I would recommend to read the post. I thought it was fairly comprehensive and this is extremely bad both in network fork risk (which not everyone may understand details of as its quite intricate). Hard-forks should only be done with wide-spread consensus, and are fairly risky even then, but by doing it in a contentious divisive way - understand everyone in the technical community is very concerned - just unnecessarily magnifies the risk of failure. The other major issues being the precedent set and loss of decentralised code governance described in the post. A "distributed system" which has one or two developers, one who has a slight history for proposed a number of objectionable things in the past (red-lists etc) is not really distributed. How do we know other than assumption that they are not taking money to push preferred features, or under duress/blackmail etc. This is the point of the existing code change approval system to review and cross check against things like that. If people on *cypherpunks* cant get the points in the post, I think the world has a problem. The price of security in a distributed system like bitcoin is eternal vigilance, but if people dont understand what constitutes a risk and hence what to be vigilant for, the meta-system can be unreliable and lose its assurances. I think we need to explain some more concepts and probably people will over time learn things and and an influencer pyramid emerge as happened in privacy technology. Adam On 17 June 2015 at 17:44, Sean Lynch <seanl@literati.org> wrote:
It seems to me the real problem would be the community making a big deal about the fork, not the fork itself. Maybe the fork will take off, in which case anyone who has a position in Bitcoin now will have a position in the forked currency, or it won't, in which case who cares? Sure, Bitcoin might be less valuable for a while while people wait and see how the fork does, but anyone who thinks a hard fork is a large risk to Bitcoin compared to all the other risks it faces is deluding themselves.
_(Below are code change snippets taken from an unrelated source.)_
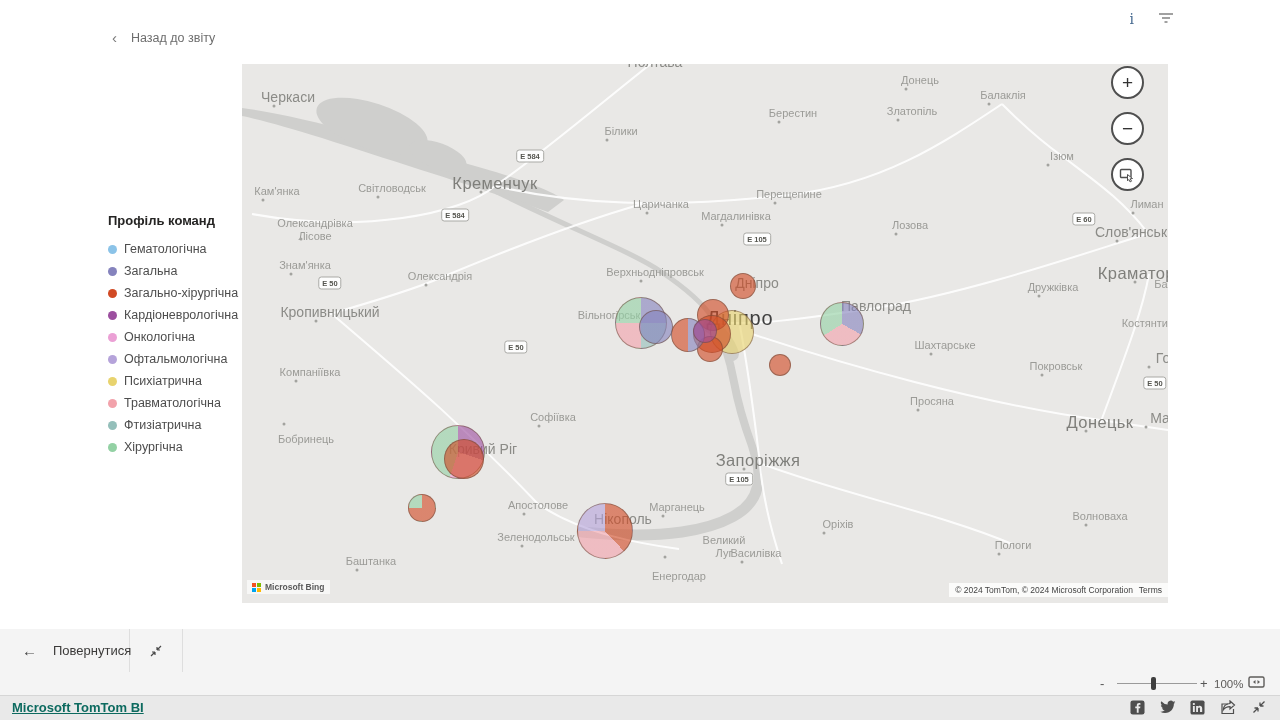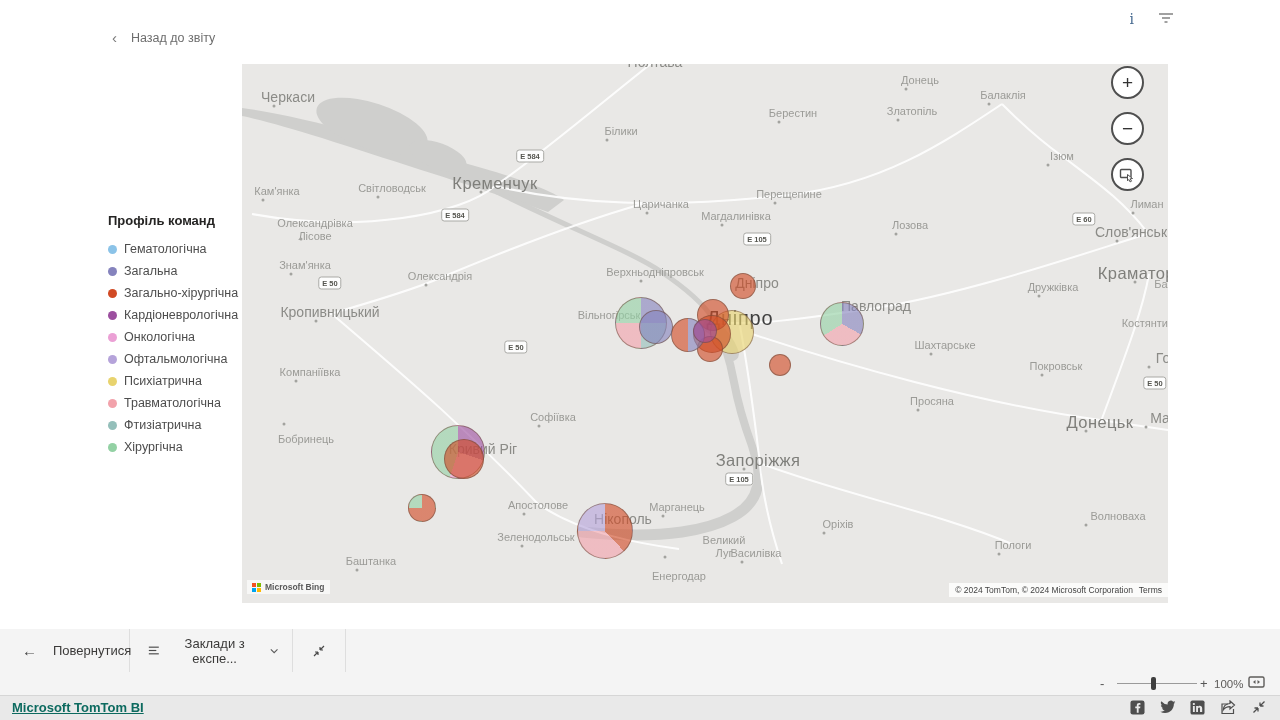--- a/index.html
+++ b/index.html
@@ -263,7 +263,7 @@
         <span class="map-label md" style="left: 381px; top: 455px;">Нікополь</span>
         <span class="map-label sm" style="left: 596px; top: 460px;">Оріхів</span>
         <span class="map-dot" style="left: 582px; top: 469px;"></span>
-        <span class="map-label sm" style="left: 876px; top: 452px; text-align: center;">Волноваха</span>
+        <span class="map-label sm" style="left: 858px; top: 452px; text-align: center;">Волноваха</span>
         <span class="map-dot" style="left: 844px; top: 461px;"></span>
         <span class="map-label sm" style="left: 294px; top: 473px;">Зеленодольськ</span>
         <span class="map-dot" style="left: 280px; top: 482px;"></span>

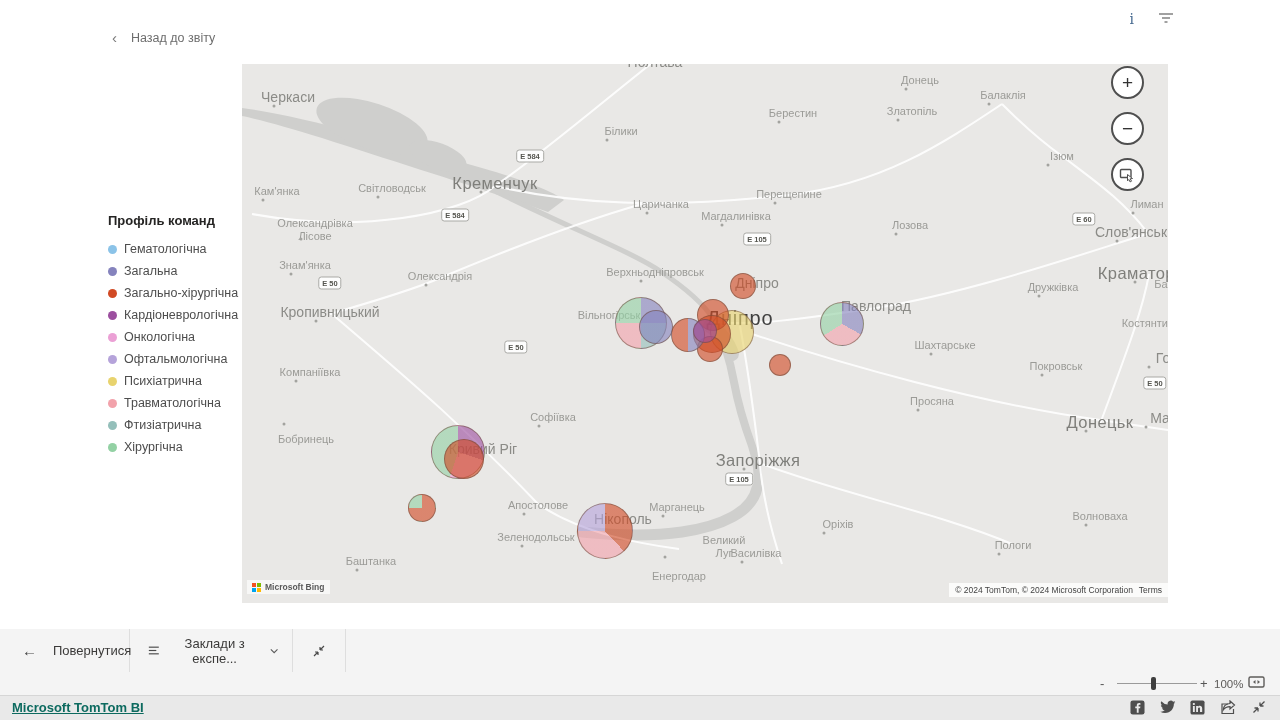--- a/index.html
+++ b/index.html
@@ -337,17 +337,6 @@
       <span class="tb-arrow">←</span>
       <span>Повернутися</span>
     </button>
-    <button class="tb-btn tb-bookmark">
-      <svg width="14" height="11" viewBox="0 0 14 11">
-        <line x1="1" y1="1.5" x2="13" y2="1.5" stroke="#4a4a4a" stroke-width="1.4"></line>
-        <line x1="1" y1="5.5" x2="10" y2="5.5" stroke="#4a4a4a" stroke-width="1.4"></line>
-        <line x1="1" y1="9.5" x2="13" y2="9.5" stroke="#4a4a4a" stroke-width="1.4"></line>
-      </svg>
-      <span>Заклади з експе...</span>
-      <svg class="chev" width="10" height="6" viewBox="0 0 10 6">
-        <polyline points="1,1 5,5 9,1" fill="none" stroke="#5a5a5a" stroke-width="1.3"></polyline>
-      </svg>
-    </button>
     <button class="tb-btn tb-collapse">
       <svg width="14" height="14" viewBox="0 0 14 14">
         <path d="M 6 8 L 2 12 M 6 8 L 6 11 M 6 8 L 3 8" stroke="#4a4a4a" stroke-width="1.2" fill="none"></path>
I think we would all be better off if the community said, "Fine, fork if you want. May the best fork win," than to sing doom and gloom every time someone decides not to follow the community process. Besides, a bunch of different people being involved does not a decentralized system make. Not if they all have to follow the same process and forks without consensus are not allowed. That can actually be worse in many ways than a benevolent dictatorship, because it will quickly ossify as the community grows larger and more diverse.
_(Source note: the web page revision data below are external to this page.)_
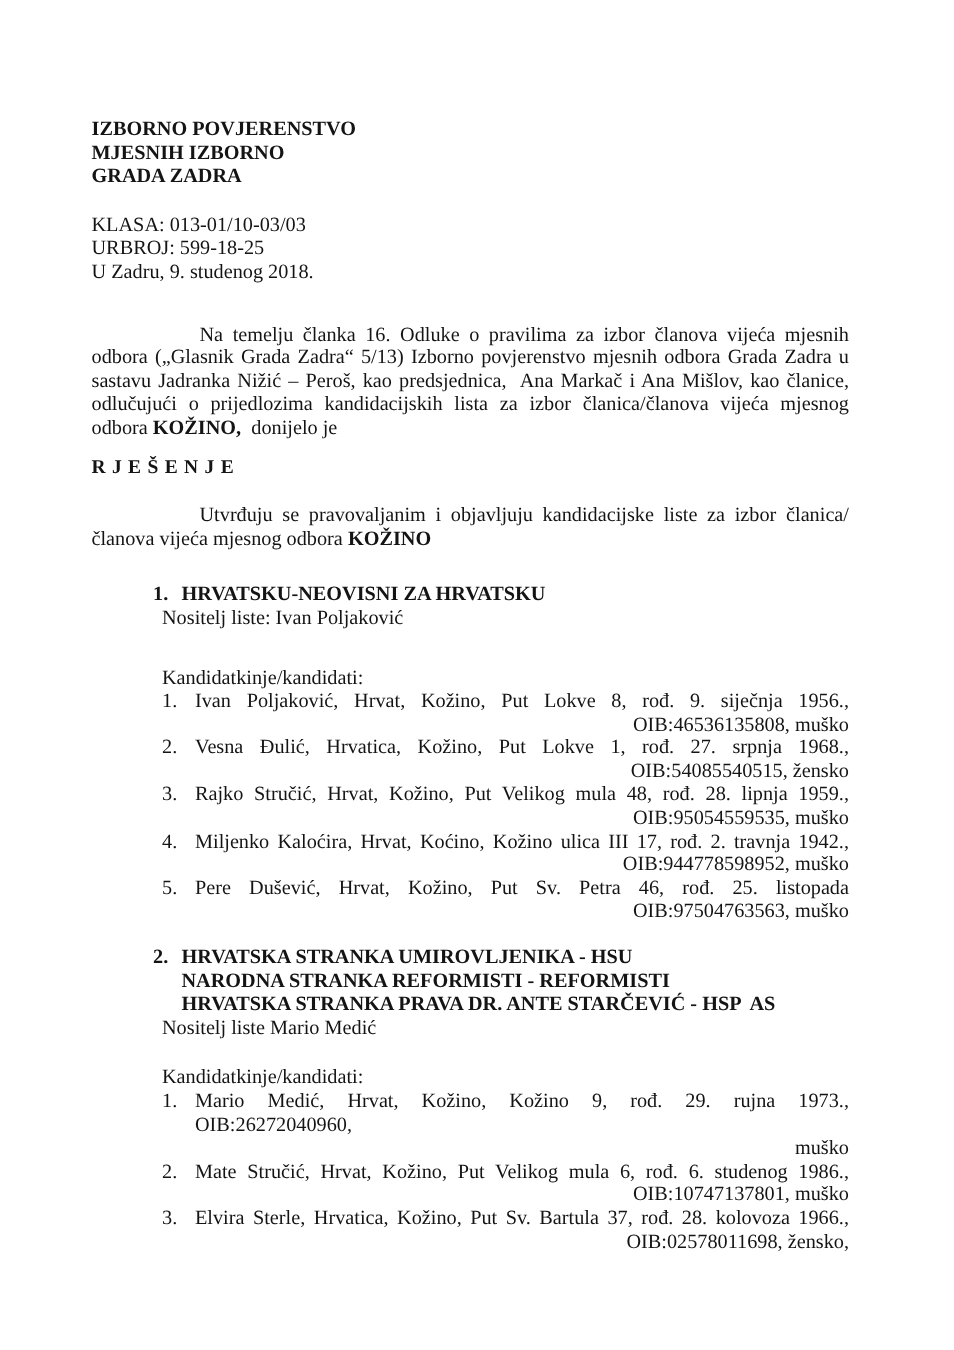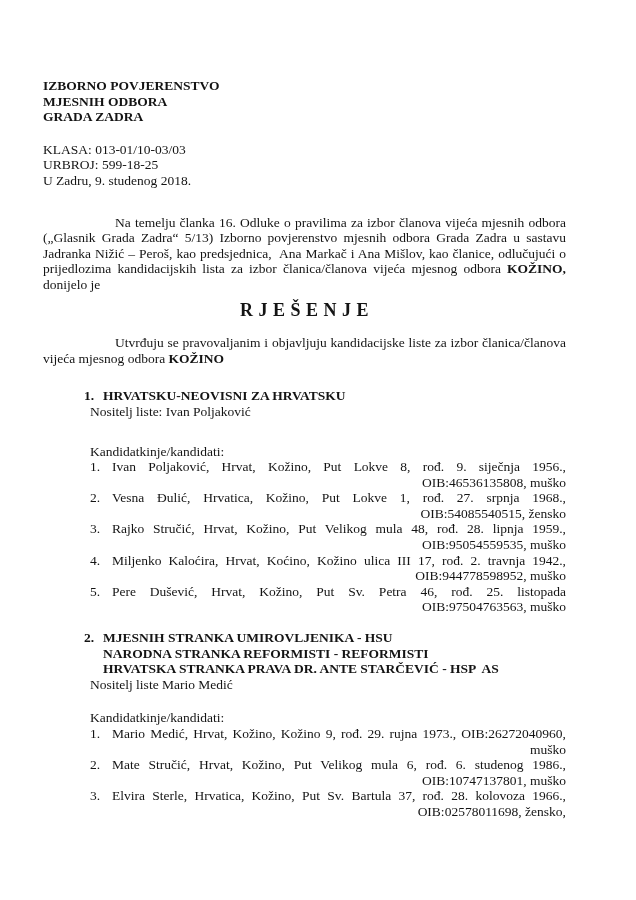--- a/index.html
+++ b/index.html
@@ -6,7 +6,7 @@
   .page{
     width:636px;height:900px;box-sizing:border-box;overflow:hidden;
     background:#ffffff;color:#141414;
-    padding:78px 70px 0 43px;
+    padding:78px 70px 0 61px;
     font-family:"Liberation Serif","DejaVu Serif",serif;
     font-size:13.5px;line-height:15.6px;
   }

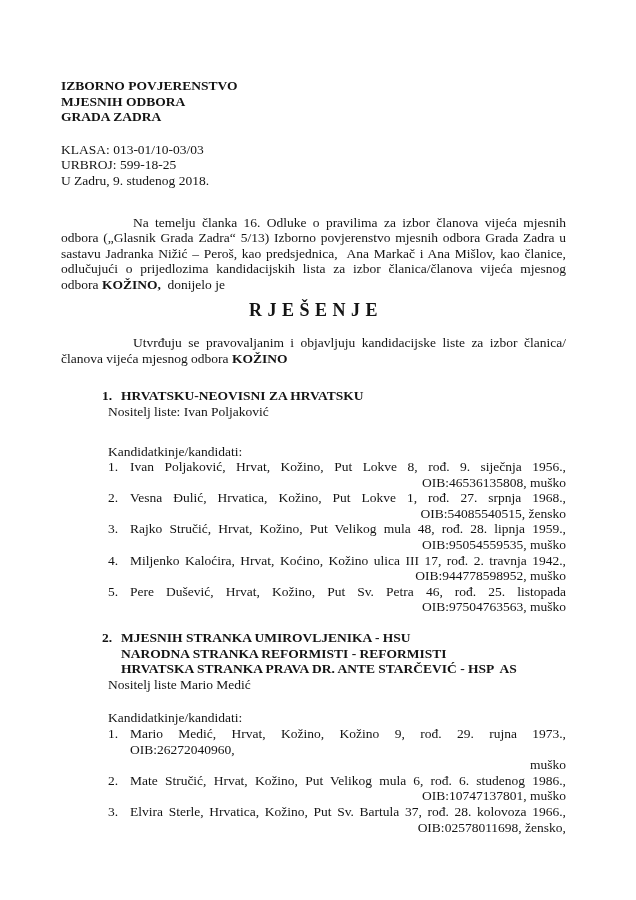--- a/index.html
+++ b/index.html
@@ -41,7 +41,7 @@
 
   <div class="header-block">
     <div>IZBORNO POVJERENSTVO</div>
-    <div>MJESNIH ODBORA</div>
+    <div>MJESNIH IZBORNO</div>
     <div>GRADA ZADRA</div>
   </div>
 

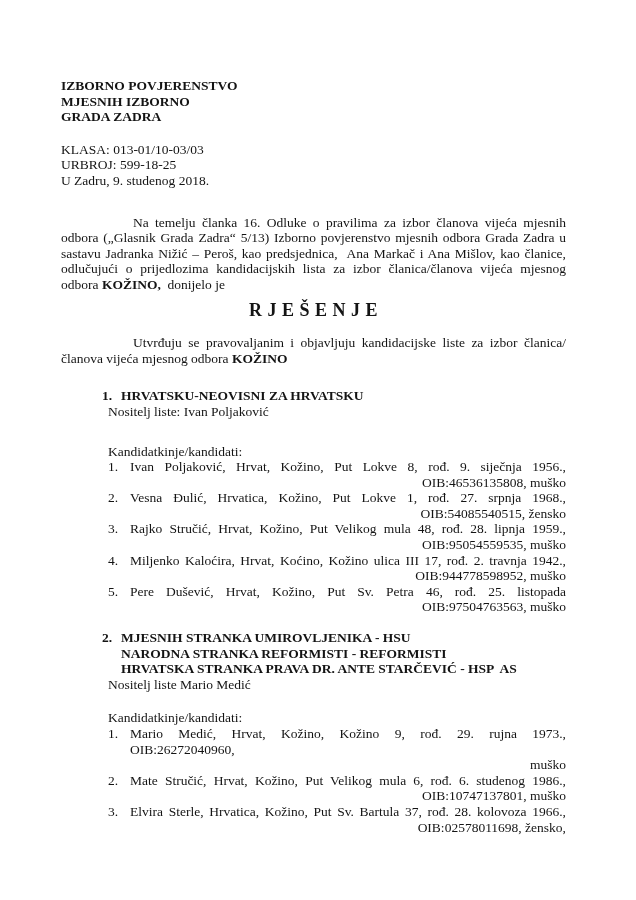--- a/index.html
+++ b/index.html
@@ -17,7 +17,7 @@
   .para{margin:0;text-align:justify;}
   .indent{text-indent:72px;}
   .intro{margin-top:26px;}
-  .decision{margin:10px 0 0 0;text-align:center;font-size:18px;
+  .decision{margin:10px 0 0 0;text-align:left;font-size:13px;
     font-weight:bold;letter-spacing:0.5px;line-height:15.6px;}
   .statement{margin-top:17px;}
   .kand-list{margin-top:22px;}

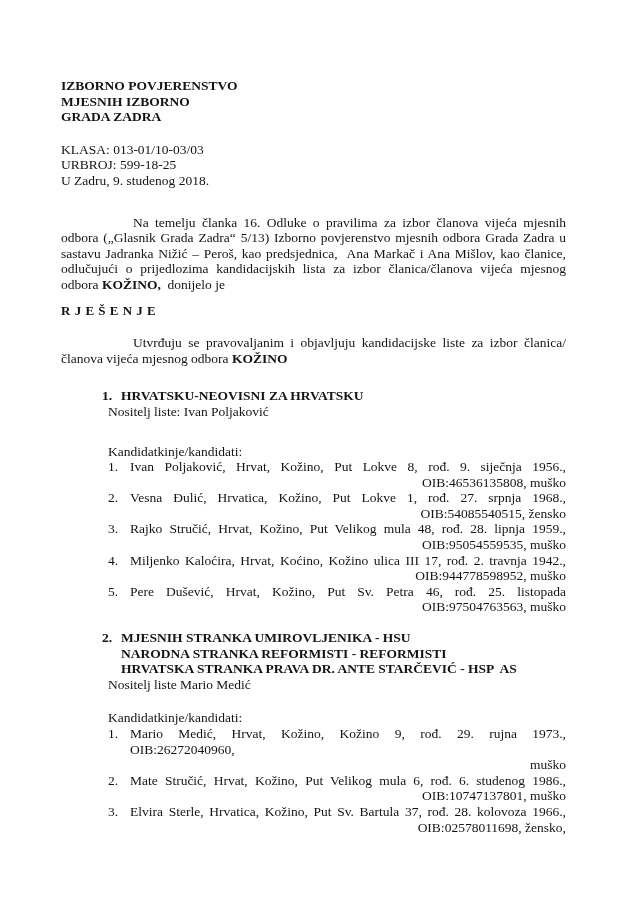--- a/index.html
+++ b/index.html
@@ -108,7 +108,7 @@
     <div class="list-head">
       <span class="list-num">2.</span>
       <div class="list-title">
-        <div class="pre">MJESNIH STRANKA UMIROVLJENIKA - HSU</div>
+        <div class="pre">HRVATSKA STRANKA UMIROVLJENIKA - HSU</div>
         <div class="pre">NARODNA STRANKA REFORMISTI - REFORMISTI</div>
         <div class="pre">HRVATSKA STRANKA PRAVA DR. ANTE STARČEVIĆ - HSP  AS</div>
       </div>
If Bitcoin itself had to get community consensus before it was tried, we'd have no Bitcoin. I have no problem at all with someone deciding to fork it. In fact, I *prefer* it, because I think in the long run it makes my own position *more* valuable to have different forks trying different things. Anyone who holds Bitcoin before the fork gets the sum of the values of their account on each fork. Over the long run, the value on most forks will go to zero, but then it's at worst a max function.
Claiming that forks make Bitcoin less valuable sounds to me a lot like Bernie Sanders saying we don't need so many choices of deodorant.